● **EXERCISE INSTRUCTIONS**:
For each line in the data below that holds "discount", return a copy.

● **MATERIAL SHOWN**:

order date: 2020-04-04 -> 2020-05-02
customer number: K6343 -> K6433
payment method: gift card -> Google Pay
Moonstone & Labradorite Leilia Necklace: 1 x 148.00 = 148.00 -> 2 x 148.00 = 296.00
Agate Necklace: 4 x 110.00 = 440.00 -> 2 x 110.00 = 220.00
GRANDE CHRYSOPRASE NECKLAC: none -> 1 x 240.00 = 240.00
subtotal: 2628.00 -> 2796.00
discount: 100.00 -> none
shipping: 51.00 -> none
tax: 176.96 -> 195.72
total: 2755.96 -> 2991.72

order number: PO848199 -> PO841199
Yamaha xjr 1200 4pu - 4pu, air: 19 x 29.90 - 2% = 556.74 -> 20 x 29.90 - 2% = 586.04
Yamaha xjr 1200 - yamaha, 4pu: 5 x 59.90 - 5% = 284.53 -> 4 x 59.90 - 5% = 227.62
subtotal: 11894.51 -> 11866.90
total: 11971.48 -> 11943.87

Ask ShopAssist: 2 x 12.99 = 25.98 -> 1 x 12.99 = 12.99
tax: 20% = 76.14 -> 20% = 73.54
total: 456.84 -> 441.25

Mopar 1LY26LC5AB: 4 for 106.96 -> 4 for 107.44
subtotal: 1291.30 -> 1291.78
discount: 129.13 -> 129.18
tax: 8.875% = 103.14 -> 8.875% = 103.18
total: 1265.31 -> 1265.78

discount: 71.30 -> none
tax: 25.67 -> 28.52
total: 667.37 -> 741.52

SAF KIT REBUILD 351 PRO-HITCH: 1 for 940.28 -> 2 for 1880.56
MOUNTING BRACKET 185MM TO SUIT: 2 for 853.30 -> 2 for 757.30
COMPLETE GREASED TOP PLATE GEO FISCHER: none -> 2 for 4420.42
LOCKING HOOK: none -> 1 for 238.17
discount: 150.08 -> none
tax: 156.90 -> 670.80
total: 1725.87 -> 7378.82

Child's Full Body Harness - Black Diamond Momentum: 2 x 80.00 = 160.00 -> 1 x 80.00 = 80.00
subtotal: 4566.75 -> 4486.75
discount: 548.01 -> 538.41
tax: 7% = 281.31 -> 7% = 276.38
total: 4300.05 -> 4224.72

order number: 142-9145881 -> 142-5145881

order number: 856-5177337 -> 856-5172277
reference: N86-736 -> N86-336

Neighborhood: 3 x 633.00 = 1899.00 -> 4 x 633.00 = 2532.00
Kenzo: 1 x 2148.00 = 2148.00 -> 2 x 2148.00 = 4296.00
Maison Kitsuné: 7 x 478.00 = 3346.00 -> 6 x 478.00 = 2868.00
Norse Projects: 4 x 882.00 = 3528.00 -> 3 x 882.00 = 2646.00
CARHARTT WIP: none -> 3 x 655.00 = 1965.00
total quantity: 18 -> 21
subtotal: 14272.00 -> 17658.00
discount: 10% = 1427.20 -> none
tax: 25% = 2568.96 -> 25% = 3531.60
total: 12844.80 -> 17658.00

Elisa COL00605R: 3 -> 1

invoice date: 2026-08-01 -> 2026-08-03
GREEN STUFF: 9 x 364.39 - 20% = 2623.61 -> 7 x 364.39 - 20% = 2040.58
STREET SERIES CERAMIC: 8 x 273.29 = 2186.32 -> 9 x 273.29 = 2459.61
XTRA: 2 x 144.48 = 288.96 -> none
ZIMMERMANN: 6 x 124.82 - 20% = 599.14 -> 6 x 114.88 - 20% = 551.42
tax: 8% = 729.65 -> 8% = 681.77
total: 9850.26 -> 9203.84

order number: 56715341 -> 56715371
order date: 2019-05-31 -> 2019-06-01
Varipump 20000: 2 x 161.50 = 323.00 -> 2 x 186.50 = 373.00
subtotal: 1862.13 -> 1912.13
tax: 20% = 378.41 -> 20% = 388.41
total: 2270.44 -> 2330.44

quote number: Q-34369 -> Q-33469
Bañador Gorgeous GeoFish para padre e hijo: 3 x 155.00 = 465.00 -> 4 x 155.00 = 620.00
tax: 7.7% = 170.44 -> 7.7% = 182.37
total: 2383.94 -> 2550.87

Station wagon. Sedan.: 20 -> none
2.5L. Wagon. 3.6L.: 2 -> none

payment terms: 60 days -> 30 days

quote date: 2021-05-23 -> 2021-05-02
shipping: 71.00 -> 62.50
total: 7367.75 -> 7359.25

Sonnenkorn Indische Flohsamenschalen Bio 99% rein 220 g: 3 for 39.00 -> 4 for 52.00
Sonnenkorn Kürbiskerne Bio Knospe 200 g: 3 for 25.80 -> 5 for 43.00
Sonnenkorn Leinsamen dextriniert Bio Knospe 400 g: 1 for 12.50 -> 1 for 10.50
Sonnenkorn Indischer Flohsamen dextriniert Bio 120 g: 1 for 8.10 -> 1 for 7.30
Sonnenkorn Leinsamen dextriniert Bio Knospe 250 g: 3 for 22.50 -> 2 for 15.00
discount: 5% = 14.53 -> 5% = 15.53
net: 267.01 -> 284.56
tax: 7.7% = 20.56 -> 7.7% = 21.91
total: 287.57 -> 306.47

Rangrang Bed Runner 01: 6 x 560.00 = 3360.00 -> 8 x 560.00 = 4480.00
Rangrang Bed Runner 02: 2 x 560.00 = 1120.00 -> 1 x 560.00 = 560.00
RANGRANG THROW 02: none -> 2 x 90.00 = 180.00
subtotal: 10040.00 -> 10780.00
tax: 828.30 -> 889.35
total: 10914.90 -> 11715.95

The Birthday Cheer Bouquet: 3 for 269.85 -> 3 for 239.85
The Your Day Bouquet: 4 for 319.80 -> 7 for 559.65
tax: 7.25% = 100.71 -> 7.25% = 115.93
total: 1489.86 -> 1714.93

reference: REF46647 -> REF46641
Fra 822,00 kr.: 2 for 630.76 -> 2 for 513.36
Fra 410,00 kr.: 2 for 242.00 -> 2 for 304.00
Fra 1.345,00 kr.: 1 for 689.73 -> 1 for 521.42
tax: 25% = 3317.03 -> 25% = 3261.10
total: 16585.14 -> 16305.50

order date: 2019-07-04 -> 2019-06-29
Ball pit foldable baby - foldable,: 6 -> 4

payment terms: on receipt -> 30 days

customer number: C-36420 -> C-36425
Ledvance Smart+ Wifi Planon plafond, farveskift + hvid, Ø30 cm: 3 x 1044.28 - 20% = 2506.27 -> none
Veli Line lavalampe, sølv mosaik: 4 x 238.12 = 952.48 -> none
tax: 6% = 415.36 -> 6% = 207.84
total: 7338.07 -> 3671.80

● **EXERCISE ANSWER**:
discount: 100.00 -> none
discount: 129.13 -> 129.18
discount: 71.30 -> none
discount: 150.08 -> none
discount: 548.01 -> 538.41
discount: 10% = 1427.20 -> none
discount: 5% = 14.53 -> 5% = 15.53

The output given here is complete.